The timeless political truth is that extreme populism can take senseless and dangerous turns. That is the greatest lesson for all from the Sri Lankan crisis. While stretching national resources, we must learn from the past.
Chapters of development should not be marred by vulnerable logic. Take for example, the knee jerk Sri Lankan decision to ban fertilizers that led to a sudden drop in agricultural output. As food production fell, a food security crisis stood ready for takeoff. Meanwhile, the heavy dependence on tourist revenues that dried up suddenly is a reminder that economic diversification is key for resilience.
For a government to promote sustainable thinking and practices, the rule of law should be reinforced by checks on rampant executive power. That’s a fundamental key to responsive governance, without which transparency and accountability cannot exist. Extreme populist thinking usually does not seek to balance long-term interests with short-term necessities. Evidence-based policy framing and governance facilitates utilizing natural, legacy, and cultural capital to support sustainable growth. Imbalanced economic and populist thinking expand systemic risks and obfuscation, causing general economic anxiety and volatility. This is evident in the Sri Lankan case. Unsound economic policies and weak risk management frameworks then become routine.
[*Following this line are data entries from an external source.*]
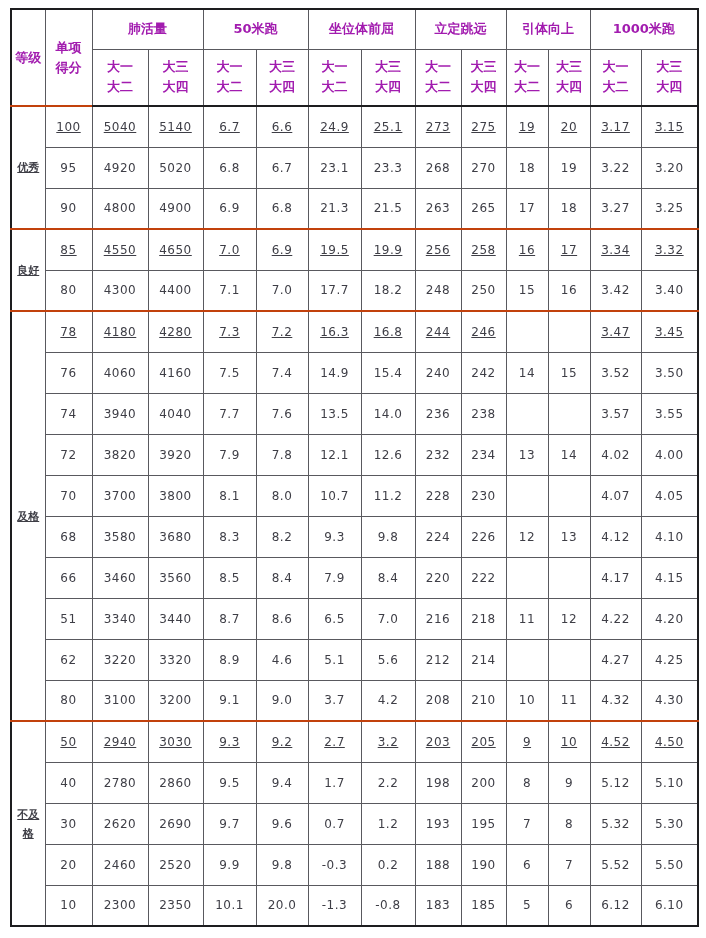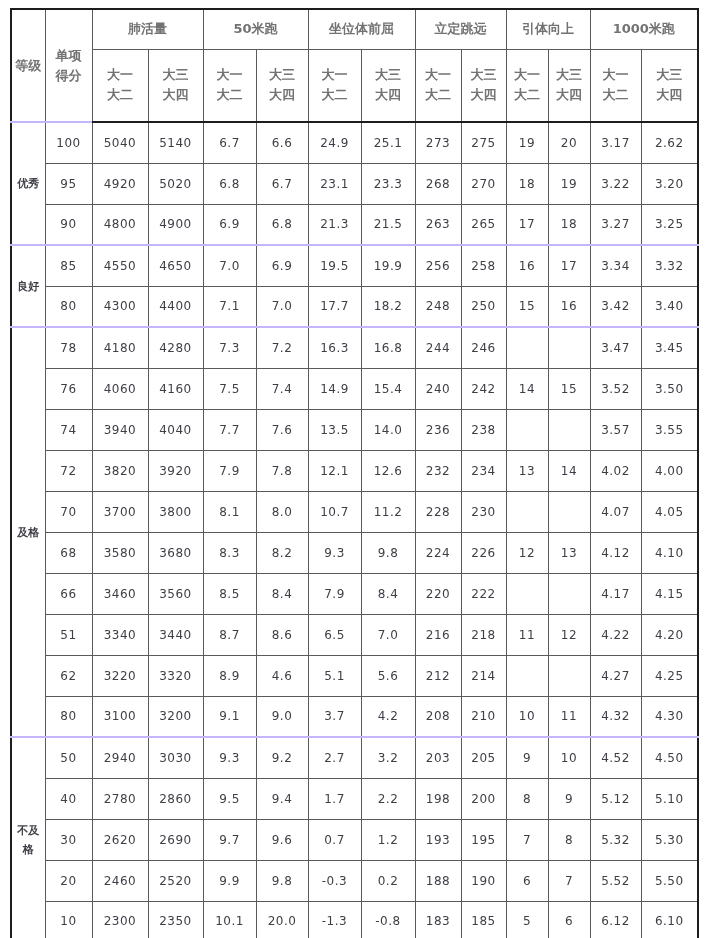"肺活量" tr.h1 th, tr.h2 th { color: #737373 -> #a21caf }
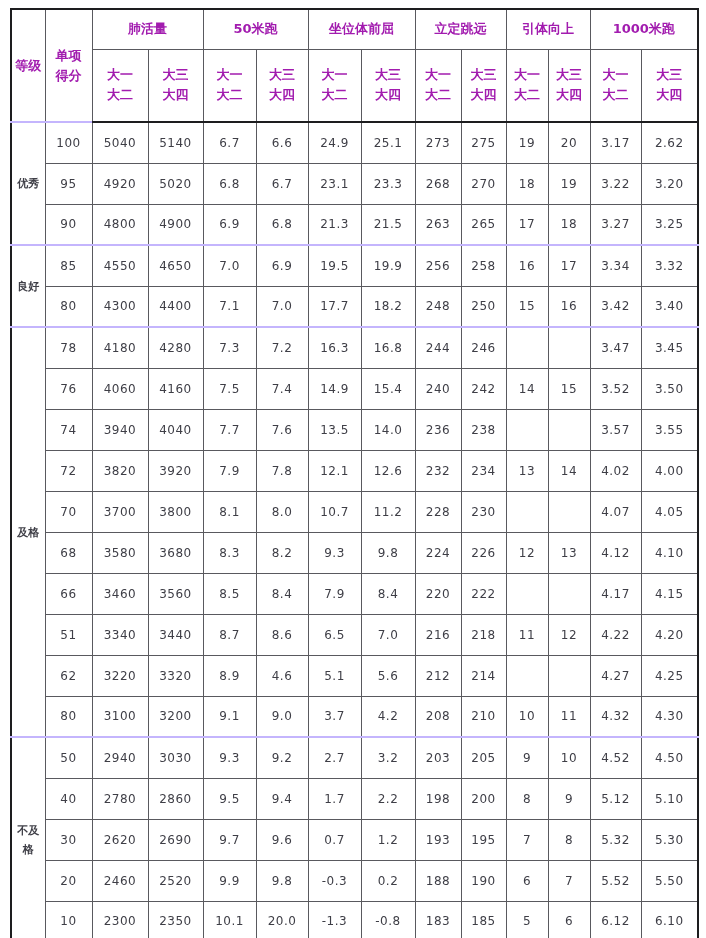"大一" tr.h2 { height: 73px -> 57px }
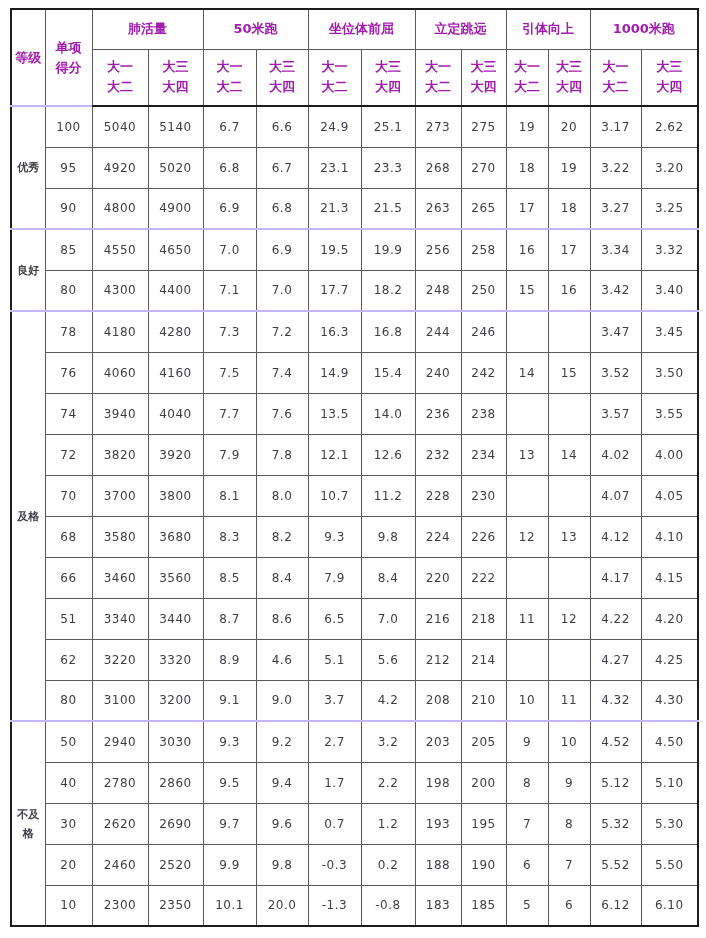"100" tr.section-start td { border-top: 2px solid #c4b5fd -> 2px solid #c2410c; text-decoration: none -> underline }
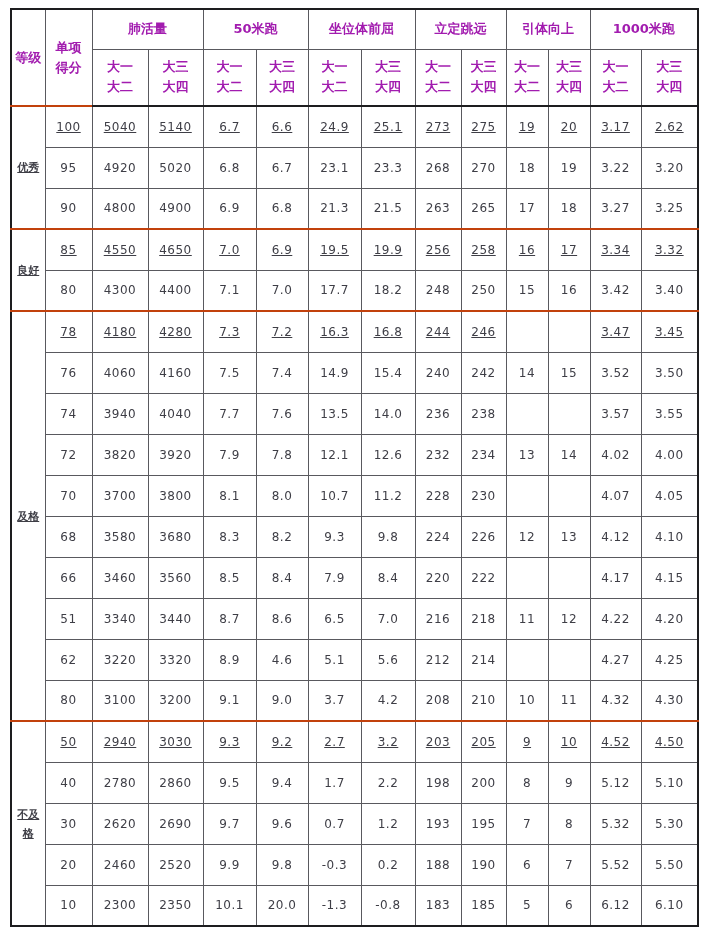"2.62" td.value-cell { text: 2.62 -> 3.15 }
To reduce systemic risk, a coordinated set of policy efforts should strengthen the regulatory framework, encouraging a resilient ecosystem.
To add to all this, an administration built on votes garnered through unequivocally canvassing hatred for minorities, became a heady mixture for mis-governance. Religious and ethnic intolerance became the formula for winning elections.
But intolerance of any nature, has a way of boomeranging on its proponents. You cannot perpetually feed your citizens and your voters on intolerance. A populace cannot live on hateful slogans, and catchwords. They need food, water, clothing, housing, transportation, education etc.
Carefully crafted hate and intolerance are bound to come back and knock you out. That is what is happening in burning Lanka. It is history repeating itself, in a very new manifestation of how finally evil will destroy itself.